# REQUIREMENT
Scan the entries below and give the number of lines containing "hide", with no accompanying words.

--*--

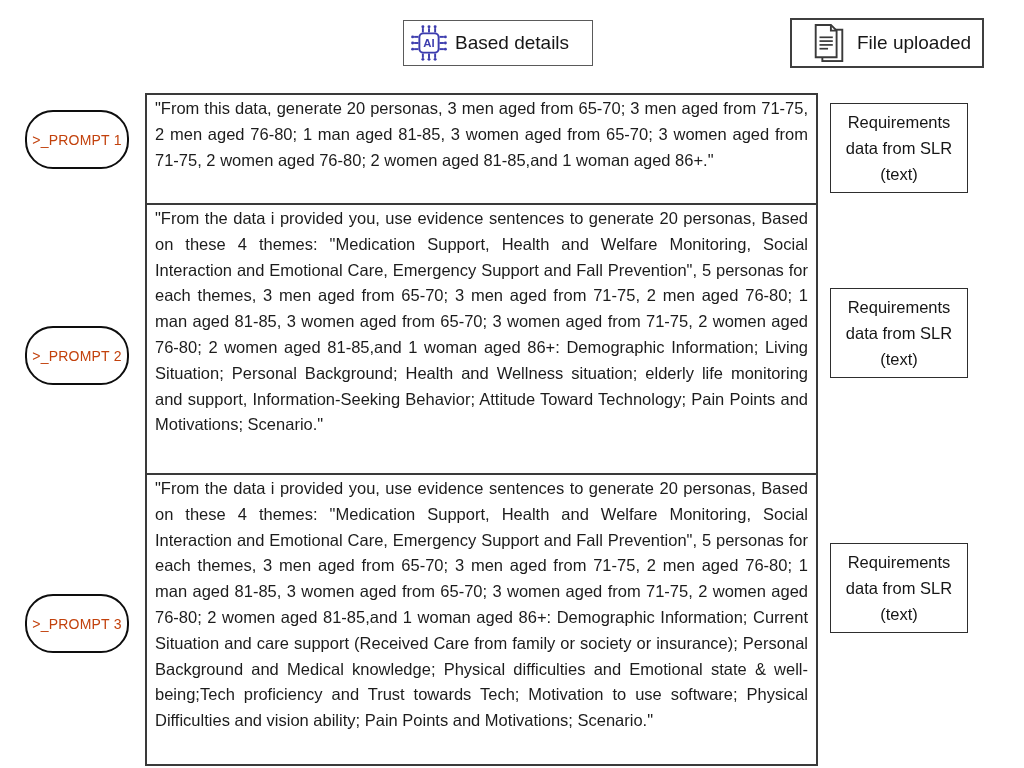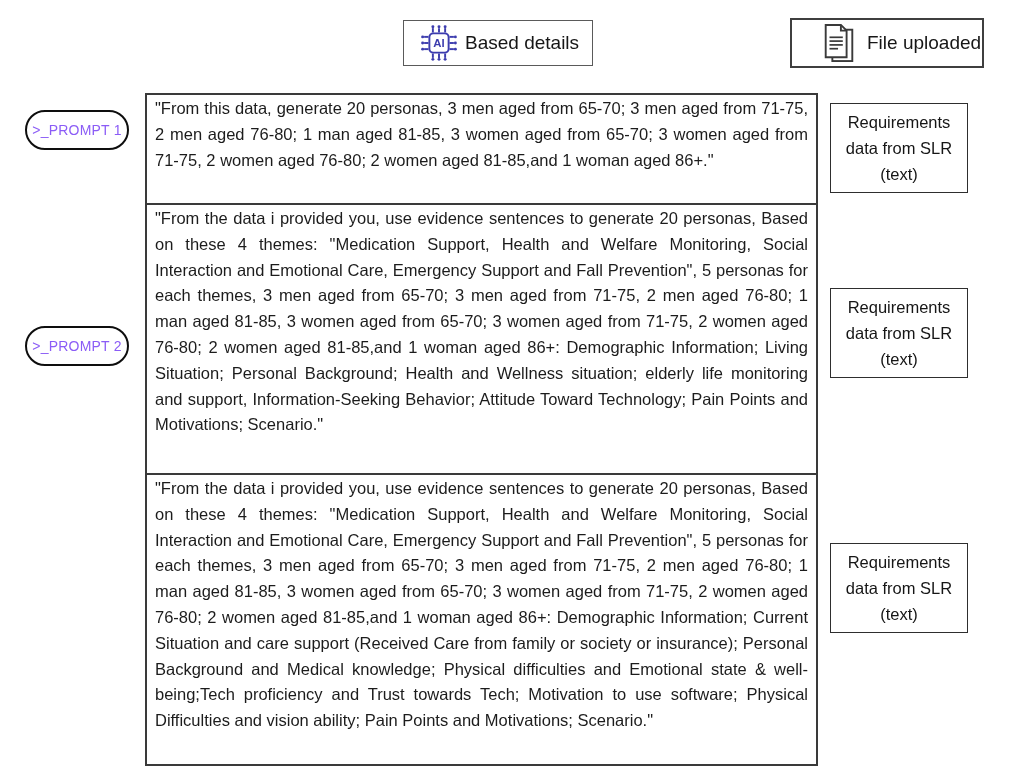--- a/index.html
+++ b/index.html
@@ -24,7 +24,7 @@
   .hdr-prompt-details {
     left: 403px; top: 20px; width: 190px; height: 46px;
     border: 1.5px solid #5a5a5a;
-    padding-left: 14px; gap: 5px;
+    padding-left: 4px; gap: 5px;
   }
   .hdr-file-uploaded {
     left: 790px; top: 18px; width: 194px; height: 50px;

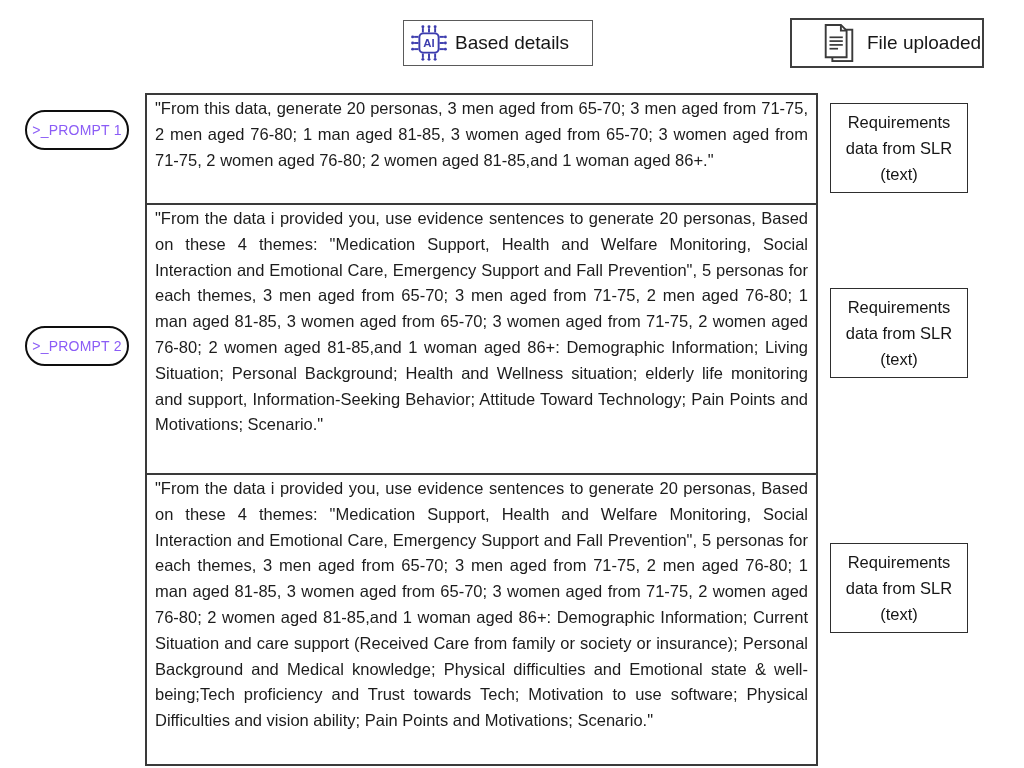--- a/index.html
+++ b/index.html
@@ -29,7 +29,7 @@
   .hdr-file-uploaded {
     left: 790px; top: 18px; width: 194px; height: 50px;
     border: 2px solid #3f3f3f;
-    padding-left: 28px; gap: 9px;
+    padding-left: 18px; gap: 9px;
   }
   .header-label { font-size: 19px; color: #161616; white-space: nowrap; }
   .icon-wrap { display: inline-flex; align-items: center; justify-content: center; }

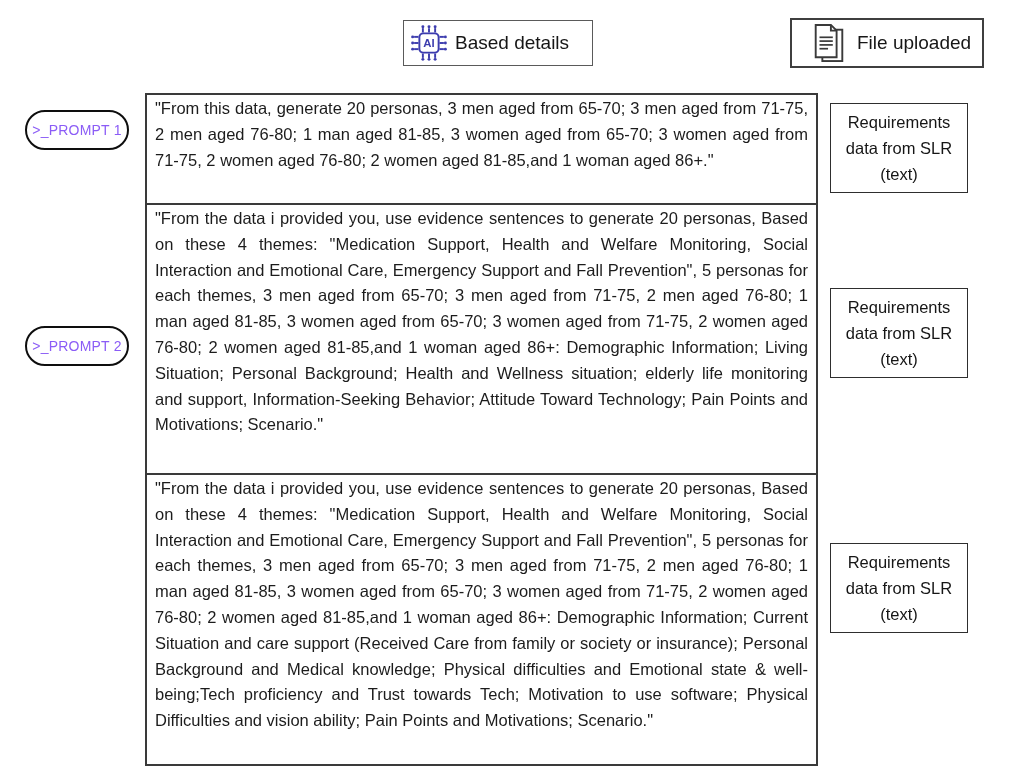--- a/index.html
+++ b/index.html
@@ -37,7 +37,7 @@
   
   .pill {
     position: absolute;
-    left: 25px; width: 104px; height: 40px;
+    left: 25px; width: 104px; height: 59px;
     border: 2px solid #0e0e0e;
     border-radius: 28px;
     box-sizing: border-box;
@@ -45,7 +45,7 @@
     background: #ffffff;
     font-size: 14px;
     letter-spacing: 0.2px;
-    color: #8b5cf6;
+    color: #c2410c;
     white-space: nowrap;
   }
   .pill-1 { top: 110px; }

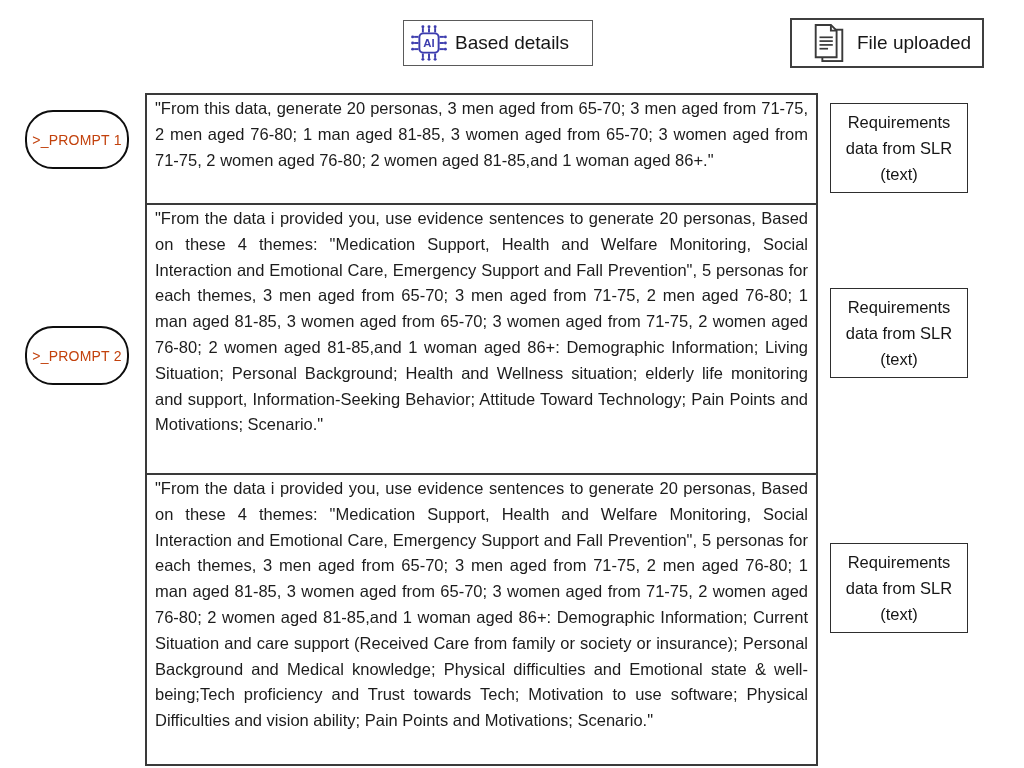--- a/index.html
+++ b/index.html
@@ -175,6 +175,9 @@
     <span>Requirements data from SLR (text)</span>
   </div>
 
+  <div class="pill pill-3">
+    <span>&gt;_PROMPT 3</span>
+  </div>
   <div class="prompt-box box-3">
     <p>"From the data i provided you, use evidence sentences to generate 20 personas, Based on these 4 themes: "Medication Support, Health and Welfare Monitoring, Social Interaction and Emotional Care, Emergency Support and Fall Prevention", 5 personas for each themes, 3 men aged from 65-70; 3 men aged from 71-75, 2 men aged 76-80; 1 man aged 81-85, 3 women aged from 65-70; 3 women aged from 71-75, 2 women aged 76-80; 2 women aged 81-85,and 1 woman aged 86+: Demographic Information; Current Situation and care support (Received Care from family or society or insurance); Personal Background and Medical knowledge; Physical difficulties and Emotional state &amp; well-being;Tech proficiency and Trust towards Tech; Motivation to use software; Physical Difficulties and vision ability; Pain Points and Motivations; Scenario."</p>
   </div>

--*--

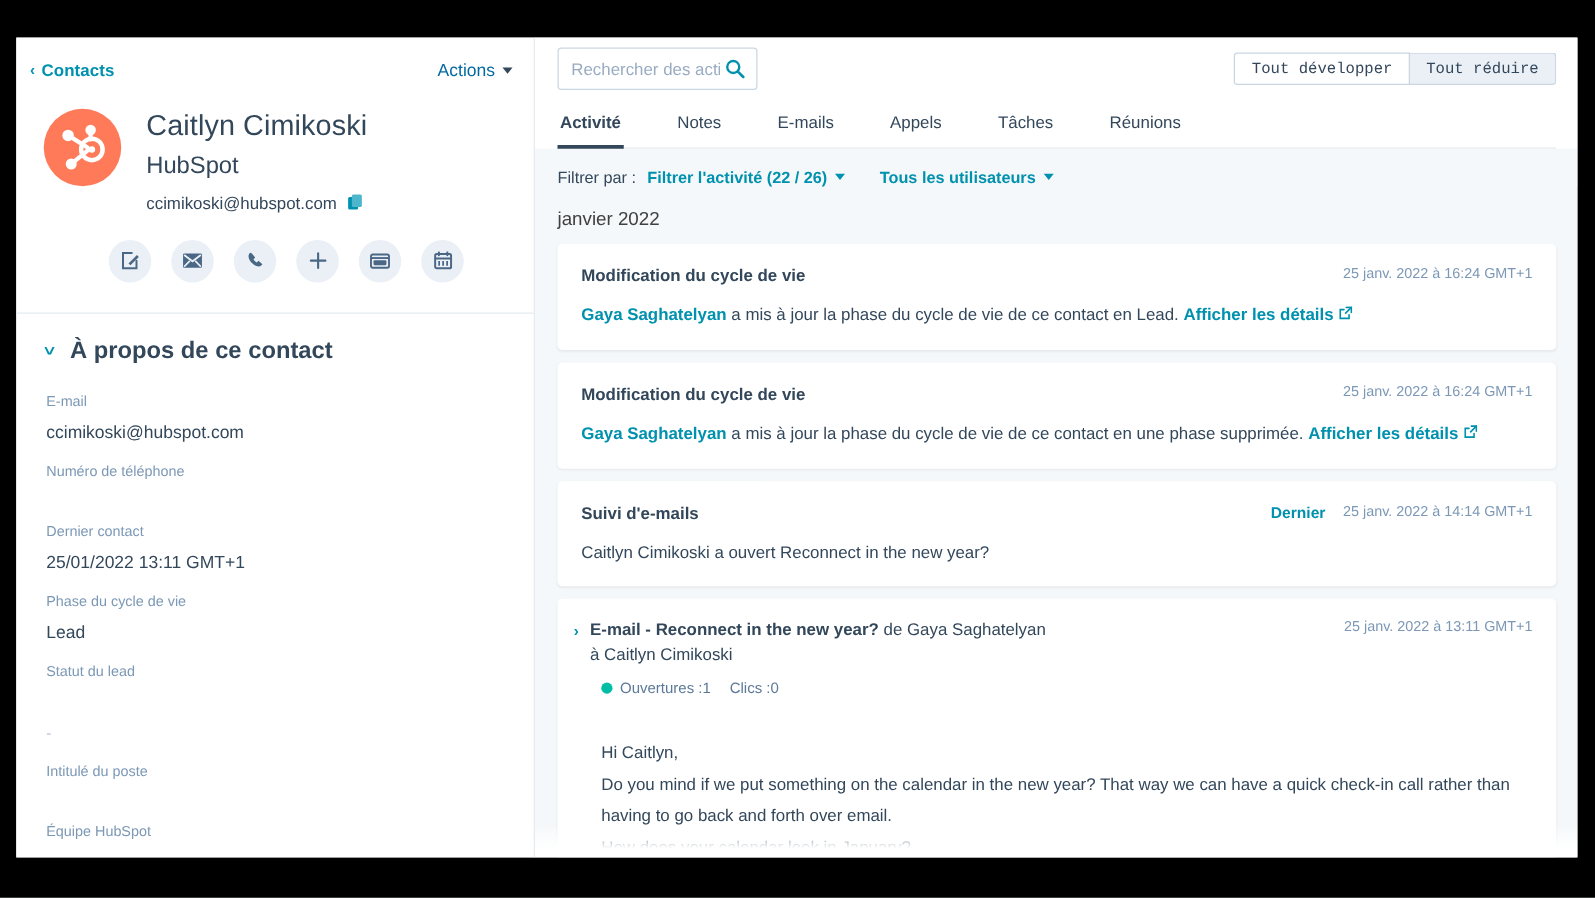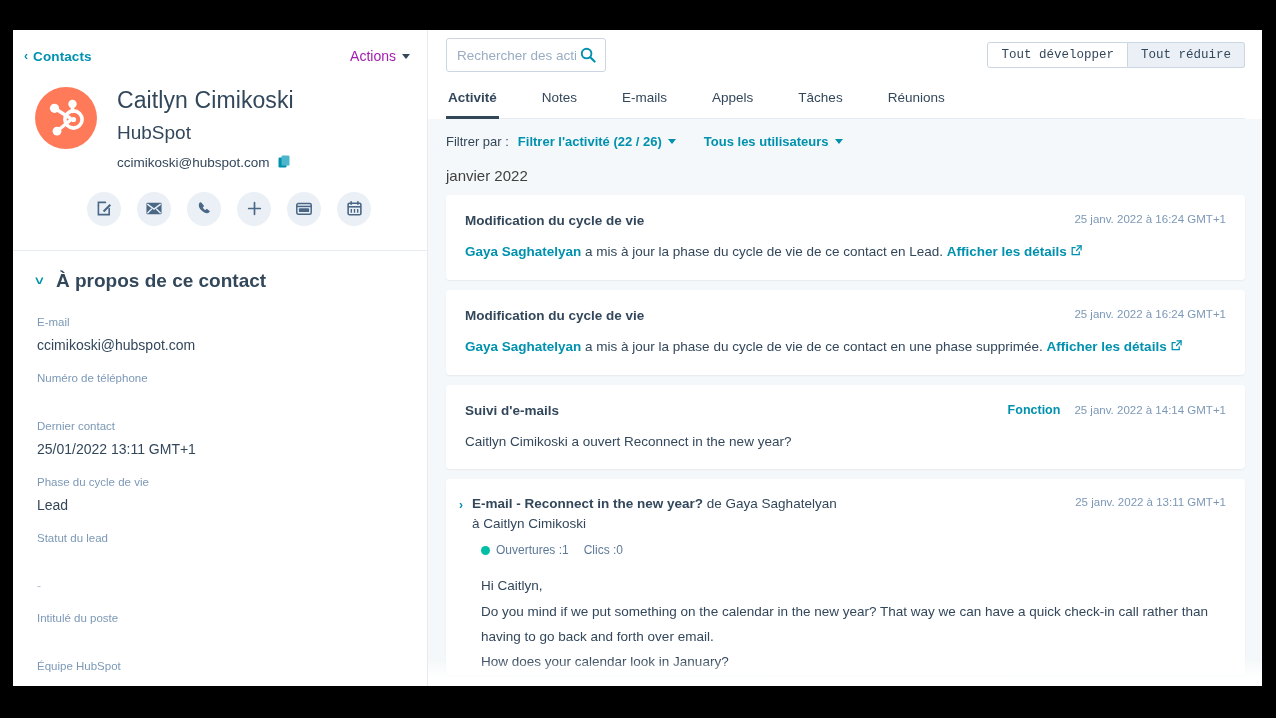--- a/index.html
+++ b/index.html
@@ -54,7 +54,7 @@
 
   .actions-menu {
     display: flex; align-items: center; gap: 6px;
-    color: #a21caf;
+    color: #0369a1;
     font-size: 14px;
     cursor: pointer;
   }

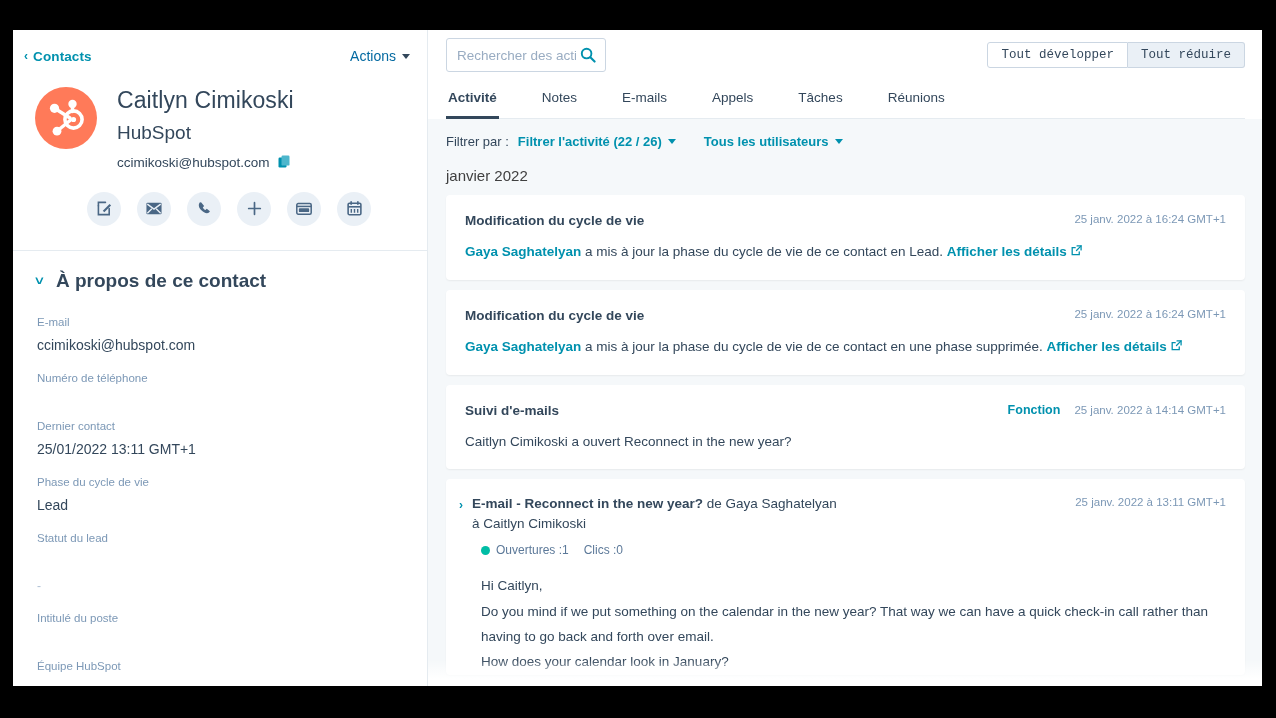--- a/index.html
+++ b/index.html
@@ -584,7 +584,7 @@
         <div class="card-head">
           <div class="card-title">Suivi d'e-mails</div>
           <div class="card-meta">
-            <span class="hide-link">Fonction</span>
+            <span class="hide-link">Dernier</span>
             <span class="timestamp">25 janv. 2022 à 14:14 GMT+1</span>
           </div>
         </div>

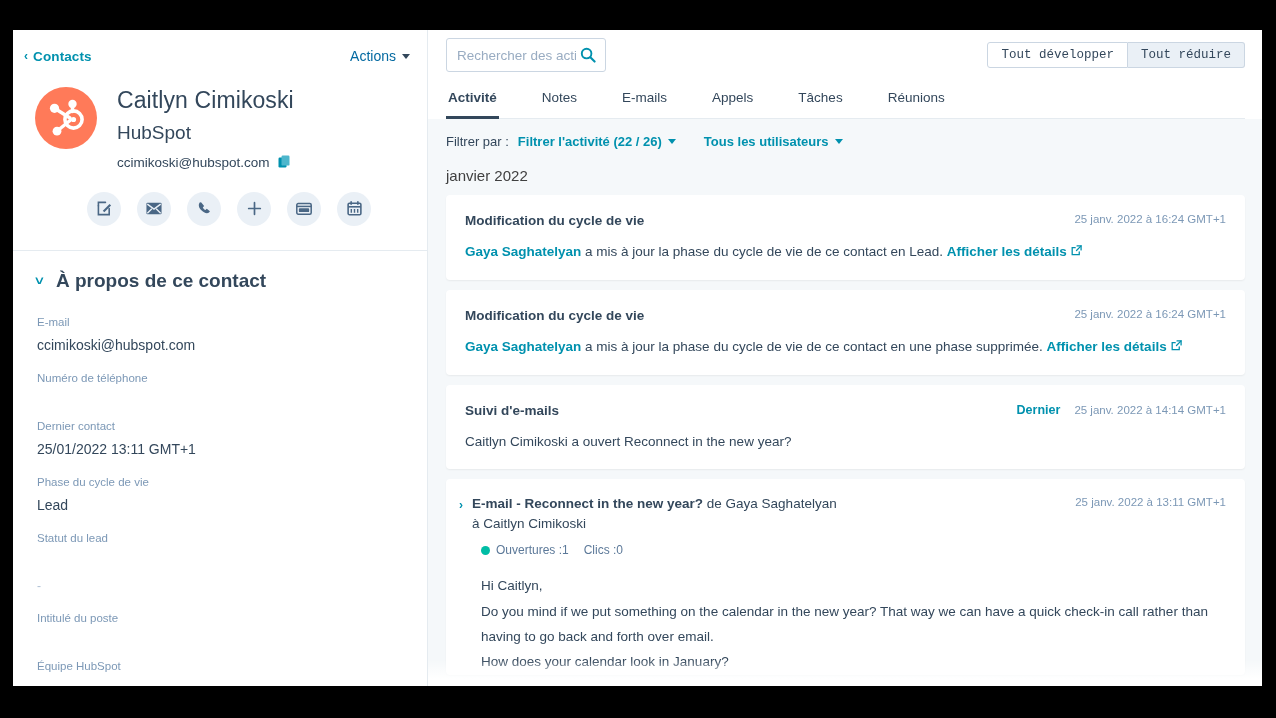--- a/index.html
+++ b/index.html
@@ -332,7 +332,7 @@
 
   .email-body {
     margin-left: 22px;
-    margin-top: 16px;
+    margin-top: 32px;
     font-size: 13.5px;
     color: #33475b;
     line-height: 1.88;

--*--

# OUTPUT OF THE EXERCISE
2